Perhaps, English has an ambassadorial role to play. Translating a bhasha writer into all the major Indian languages would be a gargantuan, though laudable, task. Until very recently, nothing was ever translated directly among Urdu, Hindi, Kannada, Tamil, Marathi, and many other languages despite the communities living cheek by jowl on a crowded continent for centuries. A majority of educated Indians are deprived of the vast literary wealth hidden in the works of, say, Bengali, Tamil, Urdu, Odia, Punjabi, and Kannada literature. The same set of educated Indians have, however, accessed Greek, French and German literature through English translations. All the books discussed in this book have been translated into English.

One might not agree with the political spin that Raghavendra lends to every work under discussion, nor can one always detect the unifying theme of pan-Indian solidarity, but the plurality of voices in the volume offer a complex view of a nation whose realities are often at variance with one another.

Qurratulain Hyder’s “transcreated” version of Aag Ka Darya, River of Fire (1984), that sought to construct a syncretic history for India with a sad ending in 1947, is very different from Tripuraneni Gopichand’s second novel Asamardhuni Jivayatra (The Bungler: A Journey through Life), often regarded as the first psychological exploration in Telugu literature. Nor is it similar to Adhe Adhure (1969), a play by Mohan Rakesh, a pioneer of Hindi literature’s Nai Kahani’(New Story) movement.

Chotti Munda and His Arrow (Chotti Munda Ebong Tar Tir, 1980) by Mahasweta Devi takes up 1900 as the year of the protagonist’s birth. That was also the year tribal leader Birsa Munda, aged 25, died in custody. Birsa Munda’s incorporation into the freedom movement can be viewed as an “appropriation” of tribal reality by national history in the same way that Prince Koireng’s martyrdom as recounted in MK Binodini Devi’s The Princess and the Political Agent (1976) – he died tragically on account of his armed resistance to the British in the Anglo- Manipuri War – is an “appropriation” of Manipuri history (Meitei nationalism?) by Indian nationalism. “Koireng, who is esteemed as an Indian martyr to colonialism, is actually only a Manipuri martyr who had no concern for India,” Raghavendra writes.

MK Raghavendra (Courtesy Bangalore Literature Festival)
MK Raghavendra (Courtesy Bangalore Literature Festival)

The editor also includes the work of Akhtar Mohiuddin, whose writing is difficult to find in English translation. “It would be unforgivable to exclude Kashmiri writing from the book, especially because of Kashmir’s contested status vis- à- vis India,” he states taking up the novella Zuv Ti Zolaan (translated into English as Enmeshed Life) that makes no mention of India and is entirely concerned with Kashmir.

The Politics of Modern Indian Language Literature comes with elaborate notes, a bibliography and an index.
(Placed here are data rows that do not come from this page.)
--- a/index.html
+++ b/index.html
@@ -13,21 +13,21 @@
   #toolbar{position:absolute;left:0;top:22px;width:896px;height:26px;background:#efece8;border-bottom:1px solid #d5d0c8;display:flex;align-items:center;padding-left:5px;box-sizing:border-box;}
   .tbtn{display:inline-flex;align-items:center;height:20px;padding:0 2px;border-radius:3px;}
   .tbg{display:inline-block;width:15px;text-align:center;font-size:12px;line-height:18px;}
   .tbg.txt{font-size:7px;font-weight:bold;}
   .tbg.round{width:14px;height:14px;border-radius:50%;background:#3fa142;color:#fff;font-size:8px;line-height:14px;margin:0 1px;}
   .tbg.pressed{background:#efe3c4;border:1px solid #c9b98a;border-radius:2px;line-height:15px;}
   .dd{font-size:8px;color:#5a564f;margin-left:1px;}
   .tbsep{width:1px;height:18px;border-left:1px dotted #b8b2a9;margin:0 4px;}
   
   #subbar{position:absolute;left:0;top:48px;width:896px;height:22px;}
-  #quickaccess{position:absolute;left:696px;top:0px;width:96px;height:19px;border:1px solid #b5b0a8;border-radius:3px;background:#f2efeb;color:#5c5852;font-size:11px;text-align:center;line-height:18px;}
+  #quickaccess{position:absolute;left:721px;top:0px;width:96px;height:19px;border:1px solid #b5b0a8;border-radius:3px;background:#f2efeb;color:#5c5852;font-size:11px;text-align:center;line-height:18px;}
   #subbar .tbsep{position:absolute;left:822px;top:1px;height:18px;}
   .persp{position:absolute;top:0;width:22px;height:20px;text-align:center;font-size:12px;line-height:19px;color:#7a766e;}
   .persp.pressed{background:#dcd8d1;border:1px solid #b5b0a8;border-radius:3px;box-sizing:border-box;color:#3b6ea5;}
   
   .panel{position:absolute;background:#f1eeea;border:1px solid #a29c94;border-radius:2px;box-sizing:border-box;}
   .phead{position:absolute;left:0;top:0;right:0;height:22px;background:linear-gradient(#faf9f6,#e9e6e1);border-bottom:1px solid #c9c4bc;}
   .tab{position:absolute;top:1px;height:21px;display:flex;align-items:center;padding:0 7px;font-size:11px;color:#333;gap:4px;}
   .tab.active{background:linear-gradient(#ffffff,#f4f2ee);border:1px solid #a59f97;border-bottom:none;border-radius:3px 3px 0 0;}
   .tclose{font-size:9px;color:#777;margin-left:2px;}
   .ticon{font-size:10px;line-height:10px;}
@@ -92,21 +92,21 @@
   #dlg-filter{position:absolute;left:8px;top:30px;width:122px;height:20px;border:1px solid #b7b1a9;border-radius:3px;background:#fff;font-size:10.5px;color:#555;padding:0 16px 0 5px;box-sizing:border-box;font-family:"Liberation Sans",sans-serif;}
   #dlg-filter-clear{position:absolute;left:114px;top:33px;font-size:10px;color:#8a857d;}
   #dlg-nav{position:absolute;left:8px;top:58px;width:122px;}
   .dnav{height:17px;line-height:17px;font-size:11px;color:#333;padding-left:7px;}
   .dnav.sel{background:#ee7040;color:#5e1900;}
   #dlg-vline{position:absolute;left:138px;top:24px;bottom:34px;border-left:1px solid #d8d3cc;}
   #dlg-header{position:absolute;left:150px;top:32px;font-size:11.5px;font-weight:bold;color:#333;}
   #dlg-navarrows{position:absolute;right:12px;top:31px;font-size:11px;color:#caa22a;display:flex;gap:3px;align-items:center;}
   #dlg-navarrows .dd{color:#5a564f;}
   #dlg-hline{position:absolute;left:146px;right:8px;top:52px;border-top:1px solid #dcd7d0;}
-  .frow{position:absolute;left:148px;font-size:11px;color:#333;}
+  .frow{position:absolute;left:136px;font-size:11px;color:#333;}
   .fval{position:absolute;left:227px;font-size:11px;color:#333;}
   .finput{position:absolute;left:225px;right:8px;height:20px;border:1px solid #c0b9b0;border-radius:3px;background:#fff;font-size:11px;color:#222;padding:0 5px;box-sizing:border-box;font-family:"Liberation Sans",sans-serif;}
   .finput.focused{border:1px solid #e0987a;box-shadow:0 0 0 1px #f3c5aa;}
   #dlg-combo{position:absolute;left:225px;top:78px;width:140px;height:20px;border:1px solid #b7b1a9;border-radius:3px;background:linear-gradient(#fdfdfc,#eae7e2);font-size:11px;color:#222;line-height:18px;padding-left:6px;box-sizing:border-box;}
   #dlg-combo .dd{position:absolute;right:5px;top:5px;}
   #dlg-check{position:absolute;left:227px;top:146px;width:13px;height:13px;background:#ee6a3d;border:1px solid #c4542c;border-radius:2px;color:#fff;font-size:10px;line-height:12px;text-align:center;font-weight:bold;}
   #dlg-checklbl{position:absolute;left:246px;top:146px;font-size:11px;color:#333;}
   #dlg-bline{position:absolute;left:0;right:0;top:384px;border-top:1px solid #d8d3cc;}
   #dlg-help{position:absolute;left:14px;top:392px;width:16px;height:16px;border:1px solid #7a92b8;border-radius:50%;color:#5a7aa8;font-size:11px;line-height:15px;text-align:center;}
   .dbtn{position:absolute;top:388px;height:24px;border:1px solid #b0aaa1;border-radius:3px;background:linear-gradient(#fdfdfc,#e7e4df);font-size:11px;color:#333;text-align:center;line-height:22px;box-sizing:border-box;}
Perhaps the high seriousness of its tone is a result of its brevity. This attempt at extreme condensation sometimes interferes with the pleasure of reading. However, the volume, warts and all, does achieve what it set out to do – “awaken readers to good literature often overlooked”.

Prasenjit Chowdhury is an independent writer. He lives in Kolkata.